Nicolas Langelier a lancé un petit pavé dans la marre - pour une fois qu’on débat de quelque chose qui m’intéresse je ne m’en plaindrai pas - avec son article De l’utilisation du mot pute par la jeune femme moderne. Je le dis sans ambages, j’aime bien Nicolas Langelier, je lui trouve même un petit côté Alain de Botton. Dans cet article, Langelier expose différents points de vue sur la question. Or, en ce moment, c’est une de ses interviewées, Catherine, qui mange la mornifle parce que, révèle-t-elle, elle appelle sa soeur et ses amies « Pute » et fait référence aux critiques de Sophie Durocher sur Omnikrom. Sophie, pas plus folle qu’une autre n’a pas aimé être ainsi prise à partie.
Tout cela me fait un peu rire. Quand j’avais 16 ou 17 ans, vous savez comme on est pas sérieux à cet âge, mes amies et moi nous interpellions par de retentissants « Salut salope ». Pourquoi? Qu’est-ce que j’en sais? En tout cas à cette époque, ce n’était certainement pas les rappeurs qui nous influençaient. Nous avions aussi la LNH, pour la Ligue des nymphomanes hallucinées, dont les destinées étaient brillamment dirigées par une copine que nous avions élégamment baptisée la « Grande Sale ». Ce sobriquet, nous l’avions volé à Colette dans la série des Claudine. Faut croire que toutes les filles font à un certain âge ce genre de niaiseries. Dois-je ajouter que nous fréquentions une école privée catholique, de quoi donner envie de sacrer.
Toutefois, nous étions encore plus vilaines que Catherine, parce que ceux qui questionnaient notre vulgarité se faisaient traiter de péquenots et de coincés, mais en des mots plus impolis. J’ai été élevée à la basse-ville de Québec, alors j’ai vite appris à élever le maniement du blasphème et des insultes au rang d’art. Nous avions aussi un club pour cela. J’imagine que nous avions besoin de briser des tabous et surtout de rejeter en bloc tous les préjugés et les peurs ontologiques dont on nous avait pétries.
Très vite dans la vingtaine, plusieurs expériences de violence, de dénigrement, où ces mots étaient utilisés comme autant de stigmates du mépris, m’ont fait revoir ma position sur le sujet. J’ai ensuite travaillé dans des organismes féministes et en sortant de mon milieu protégé et du cercle de mes amis masculins « cools » qui ne me traitaient pas en pute ou en salope le changement s’est opéré. Pour comprendre le sens d’une insulte, il faut l’entendre sous le ton de la menace.
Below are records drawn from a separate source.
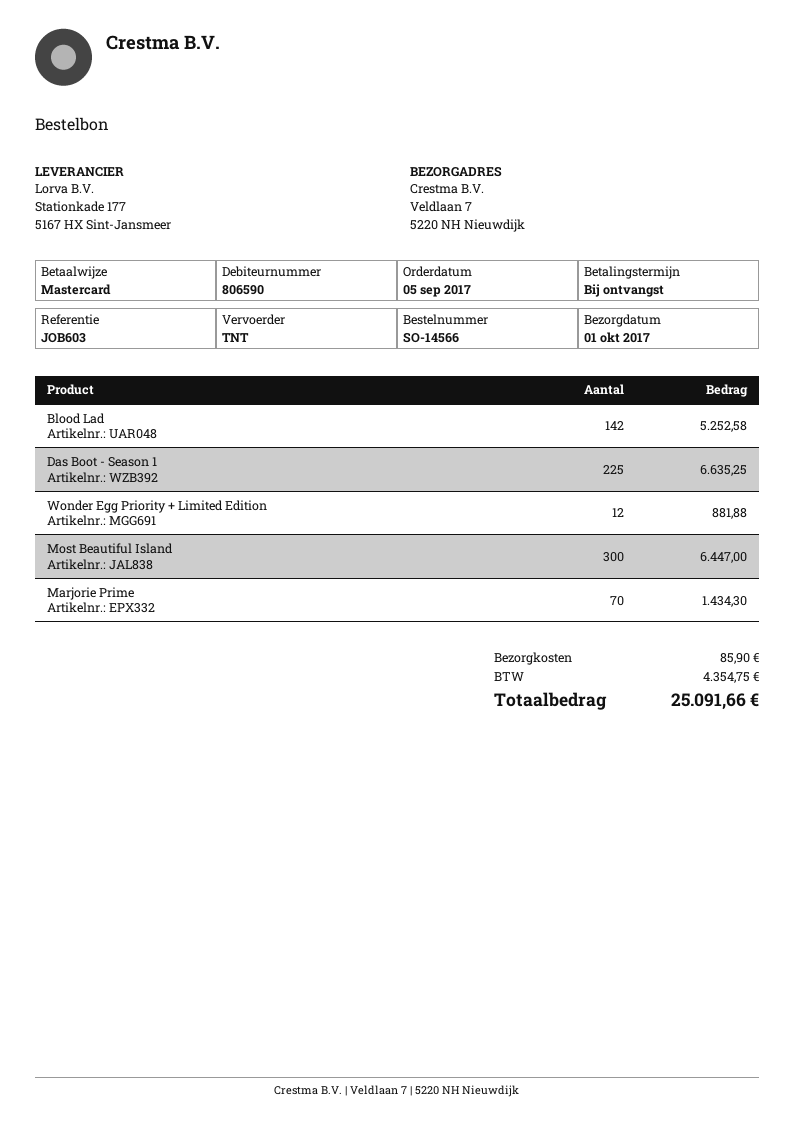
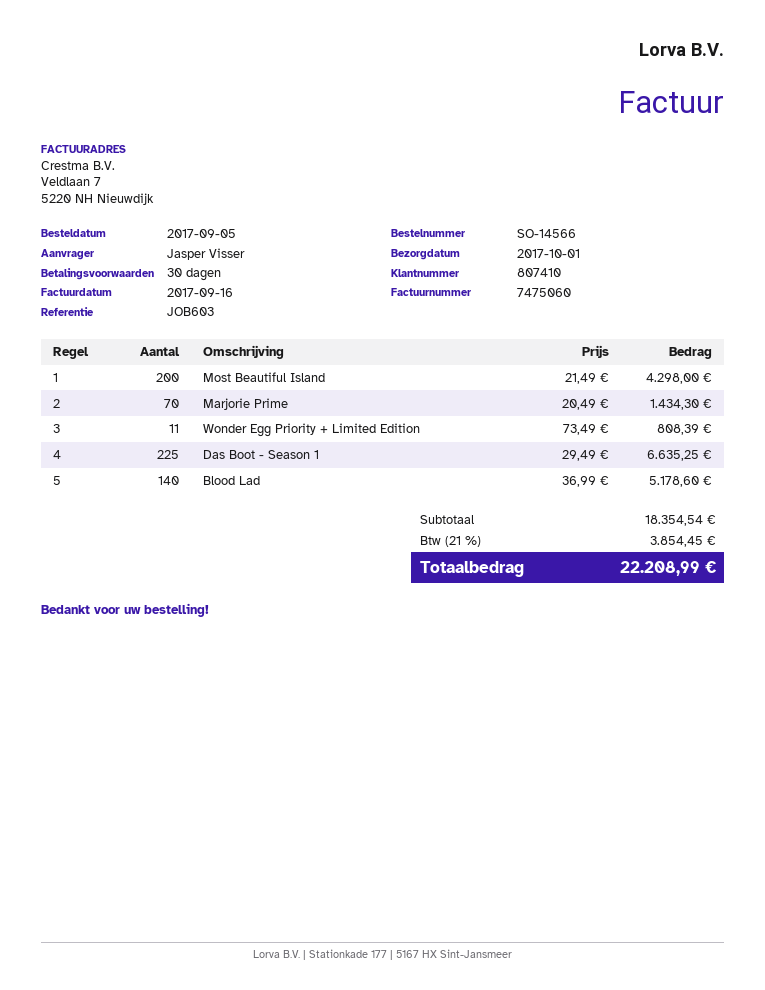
payment terms: on receipt -> 30 days
customer number: 806590 -> 807410
Blood Lad: 142 for 5252.58 -> 140 for 5178.60
Wonder Egg Priority + Limited Edition: 12 for 881.88 -> 11 for 808.39
Most Beautiful Island: 300 for 6447.00 -> 200 for 4298.00
shipping: 85.90 -> none
tax: 4354.75 -> 3854.45
total: 25091.66 -> 22208.99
Aujourd’hui je ne suis plus capable de crier « salope » ou « pute » à mes amies et je le regrette presque. Quand tu as vu la violence, les bleus et la peur, c’est la fin d’une certaine légèreté. Comme Fabbie (voir l’article) je ne crois pas à l’appropriation des insultes. Et, n’allez pas m’appeler « pute », « pétasse » ou quoi que ce soit de ce genre, car je vous ferai ravaler vos paroles avec toute la verve d’une fille élevée dans une banlieue ouvrière.
Mais à mon âge, on s’en fout pas mal d’être cool ou pas. Le jour où je serai vraiment vieille, je vais tous vous faire la morale parce que j’aurai oublié la LNH et ma jeunesse à moi. Et même si j’avais une fille, je n’aurais pas le coeur de lui briser le caractère en lui révélant la laideur que cachent certains mots quand des putains de connards s’en servent.
Ça ne veut pas dire que je ne m’exprime pas. Quand une fille me demande mon opinion sur le sujet, je la lui donne sans la juger. Je vois ça comme offrir un raccourci à un automobiliste.
Pis Omnikrom dans tout cela? Moi, j’aime bien, pas tout, comme pour n’importe quel groupe. Après tout, je les trouve moins révoltants que Gabriel Matzneff. Mais même à ce vieux pédo, caché sous des allures littéraires, je ne dirais pas de se taire.
Pis pour les filles de l’article, bien on a toujours bien le droit de vivres ses expériences. Y paraît que c’est ça être jeune.